月を見ていた時に、音も無く自分の背後をとった影。
振り向きざまに、ナイフを繰り出すが手応えが無い。
見ると、少し離れた所にボロボロの布を羽織った何かがいた。
???「おまえさん、声が聞こえるみたいだねぇ」しゃがれた声が路地に響く。
デッド「誰だ、貴様は・・」辺りに気配は無かったはず、油断なくそれを睨む。
???「ひっひっひ、こわい、こわい」楽しんでいるようにすら思う、人の神経を逆撫でする声だ。
デッド「誰だと、言っている」ナイフを逆手に持ち戦闘態勢にはいる。

スッとボロ布から針金のような手が出る。それは向かいの建物の1部屋を指していた。
???「・・・声を止めたきゃ、あそこにいきな・・・」

正面に注意しつつ横目で確認する。かなり大きな建物だった。
デッド「・・声・・だと・・」
???「・・そうさ・・うるさいだろう・・毎晩・・毎晩・・」
デッド「・・・何をバカなことを・・」
???「・・どう思おうが・・おまえさん次第・・・」そう言って顔を覗かせる。しわくちゃの老婆のようだ。
デッド「・・・・」
???「・・まあ、すきにするがいいさ・・・」スーっと姿消えていく。
完全に消えたが油断無く辺りの気配を探る。

???「・・・声を止めたきゃ、あそこにいきな・・・」同じ声がどこからか響く。
警戒をとき、建物を見上げる。月が建物に覆い被さっているようだった。



そして今、その一室にいる。進入するのは簡単だった。
デッド(無警戒すぎるな)辺りを見まわす。普通の貴族の部屋だ、小奇麗すぎるくらいか・・。
あの言葉は、やはり嘘だったのではないかと思う。

デッド(嘘か真かすぐにわかるさ)ベッドがあった。誰かが寝ている。
注意しながら、そちらに進む。

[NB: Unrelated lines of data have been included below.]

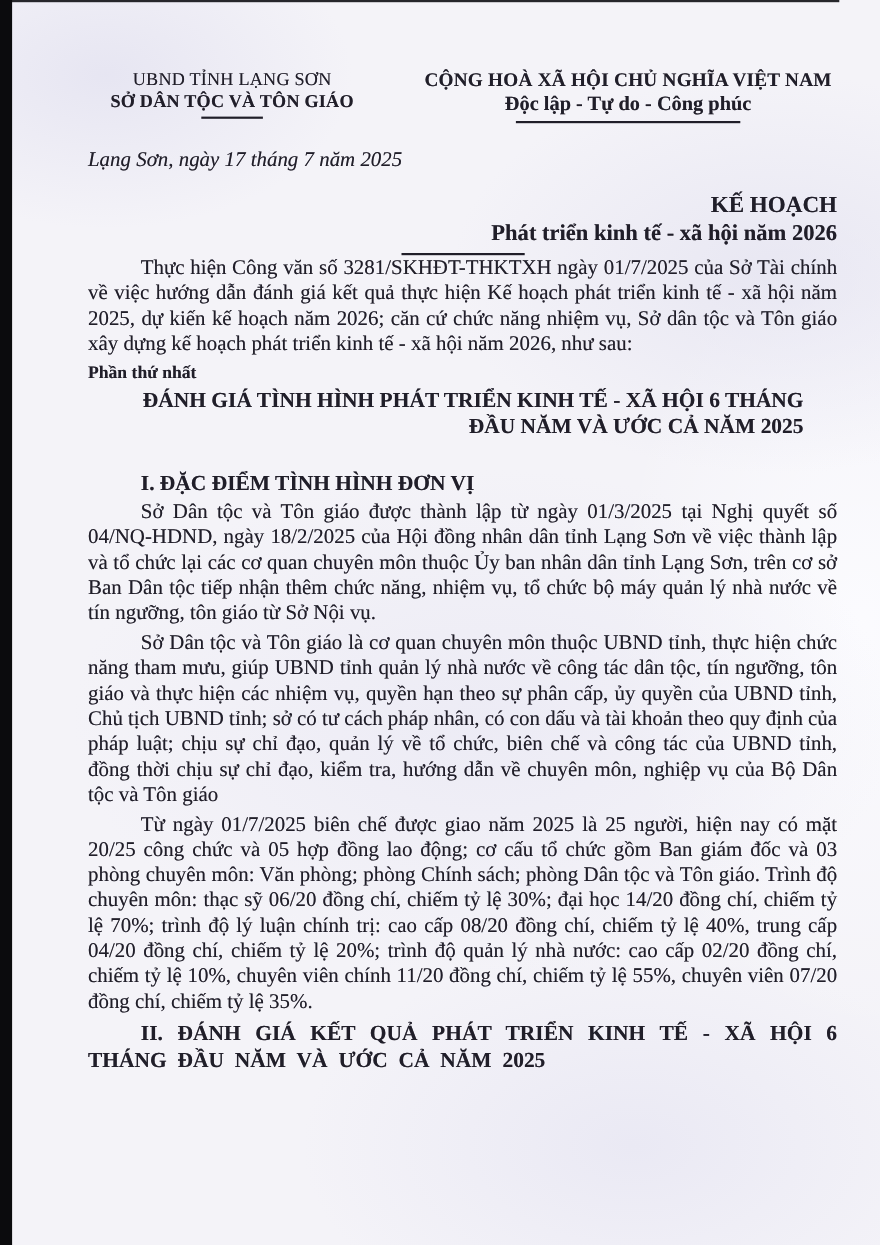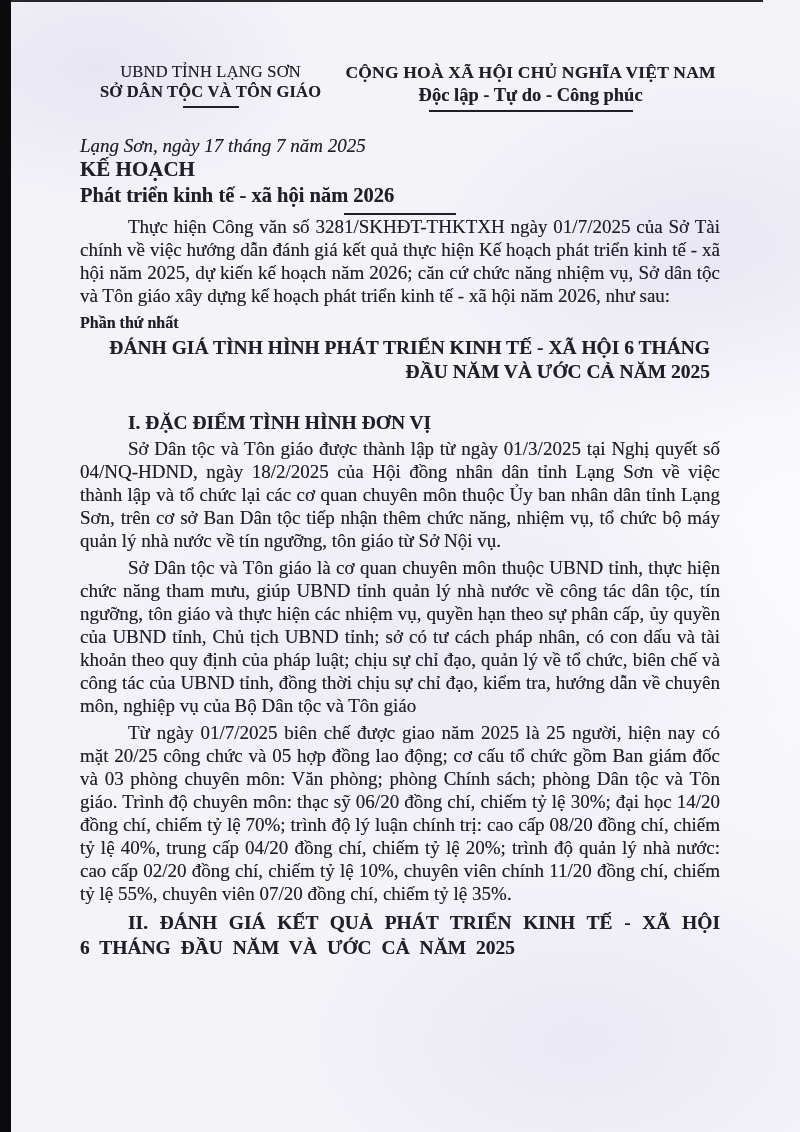"UBND TỈNH LẠNG SƠN" .content { padding: 62px 80px 0 80px -> 62px 39px 0 80px }
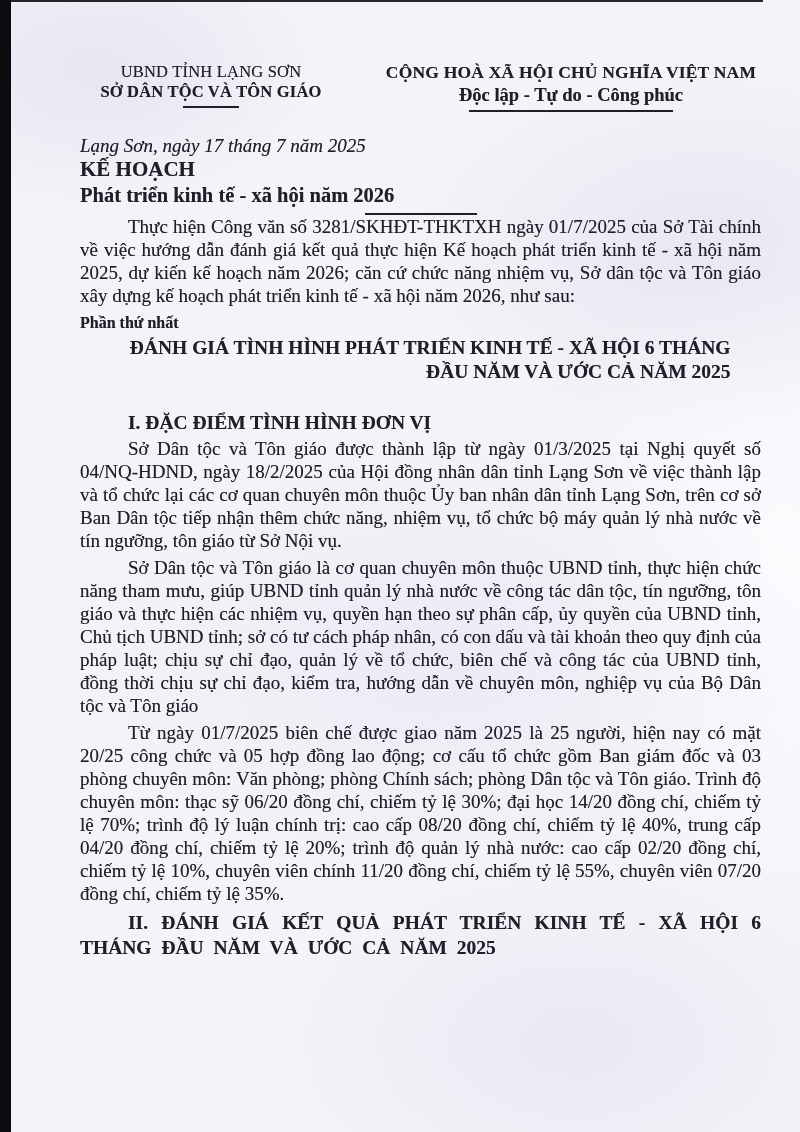"KẾ HOẠCH" .title-block { margin-top: none -> 17px; text-align: left -> right }
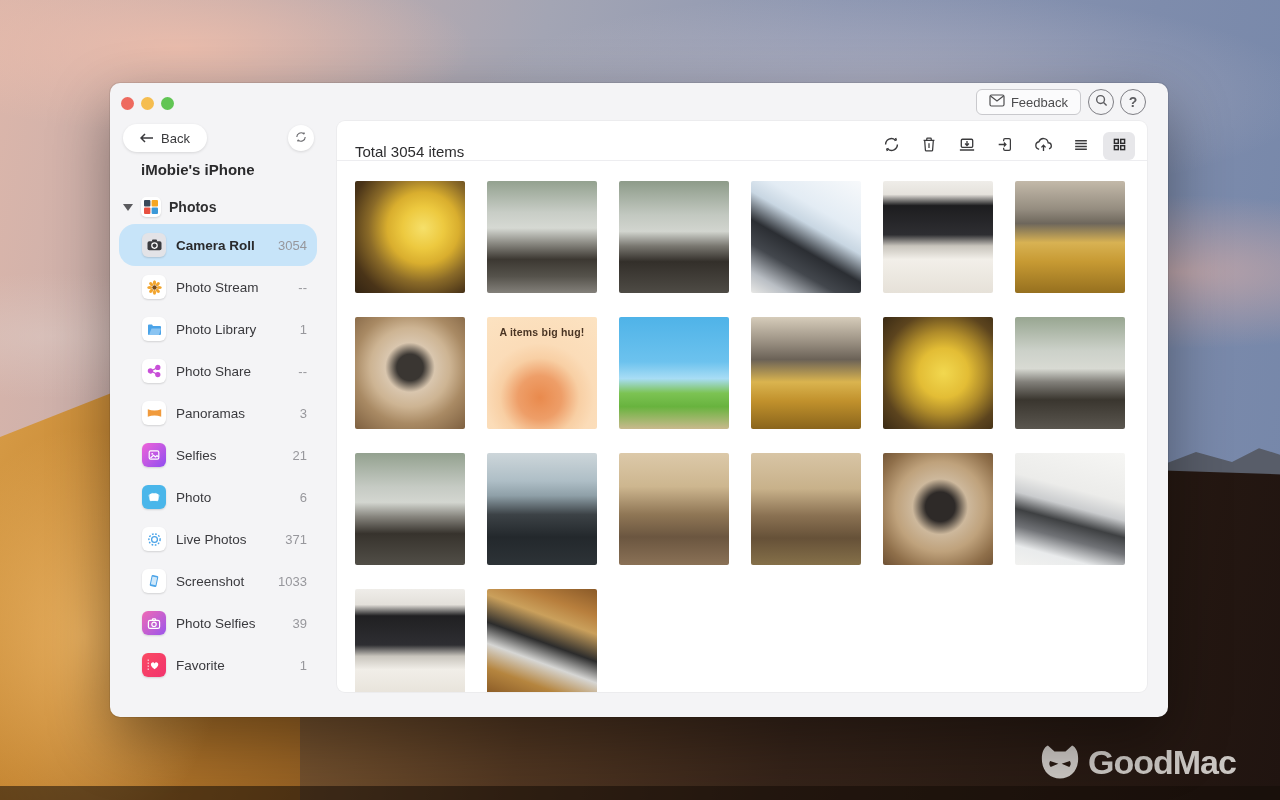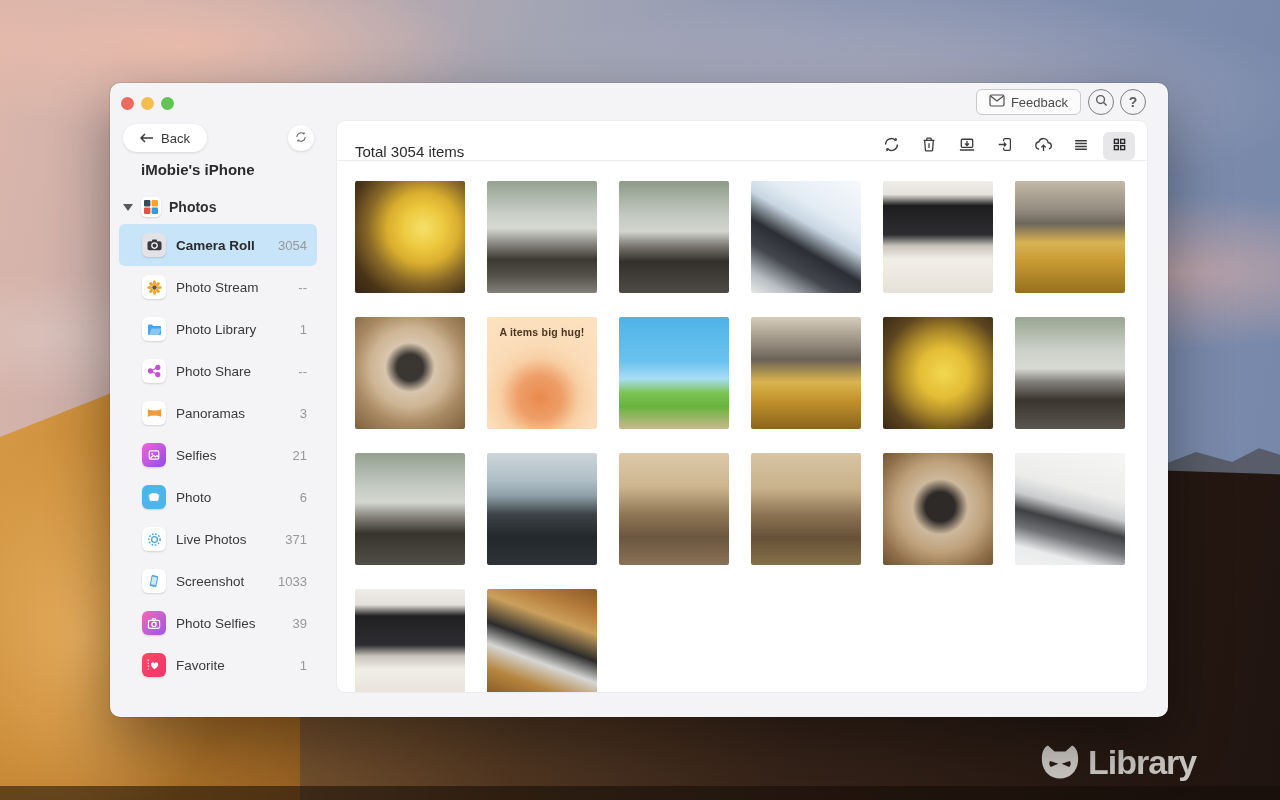"Camera Roll" .sb-row { border-radius: 6px -> 16px }
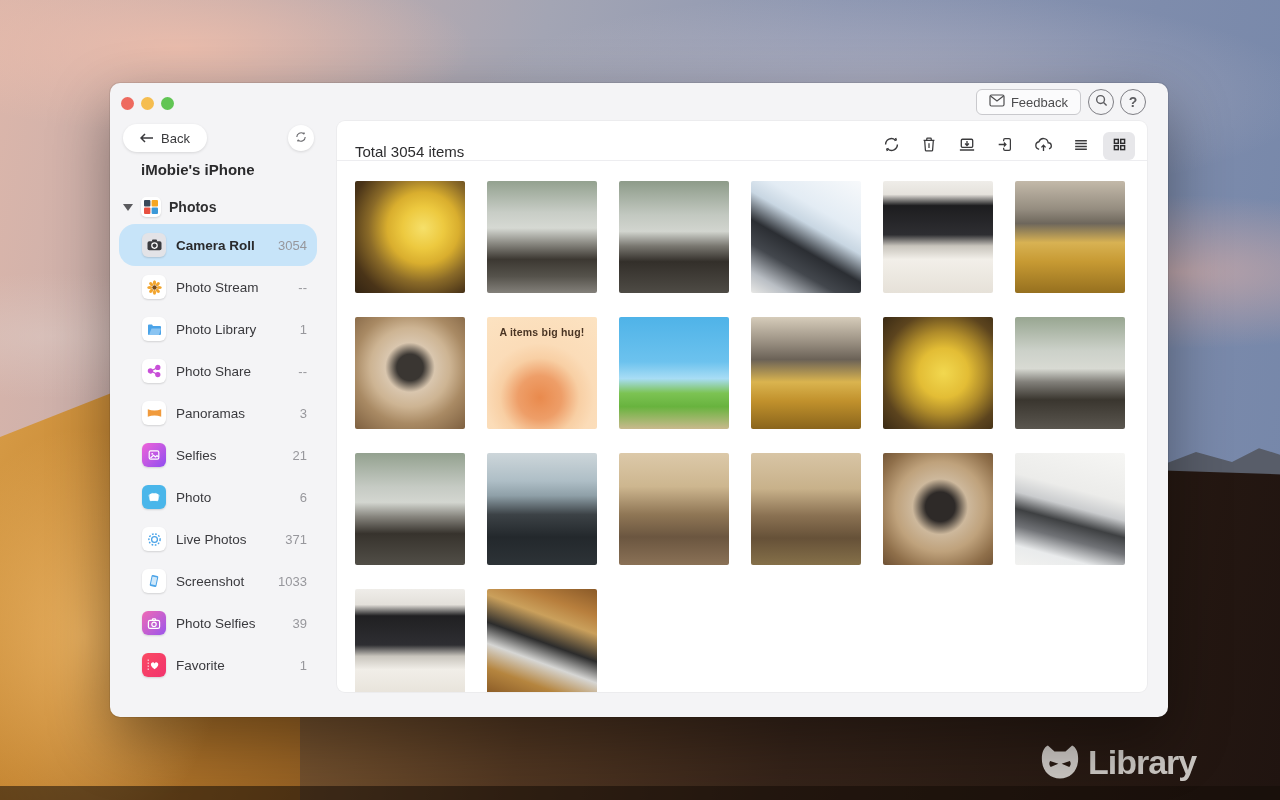"Library" span.brand { text: Library -> GoodMac }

罠は無いようだ。

デッド(女・・子供か・・)顔を確認しようとした、回りこむ。


???(・・・私を殺して・・・)
聞きなれた声が頭に響く。
デッド(間違い無いようだな)顔を覗く、少女は眠っていなかった。

視線が交錯する。
???(私を殺してください)無言のまま、じっとこちらを見る少女。
デッド(すぐ楽にしてやるさ)ナイフを構える。

『もうあなたは、無駄な殺人はできない』いつかの少年の声が蘇る。

デッド(ち、こんなときときに・・・)

『ここで生きていれば『宿縁』を感じるはずです。そのときは迷わないで下さい』

デッド(バカバカしい、今更なんだっていうんだ)

浮かんだ言葉を振り払うように、ナイフを振り上げる。

ネレイス「誰か入るのですか」
その動作と、ネレイス達がドアを叩くのが同じだった。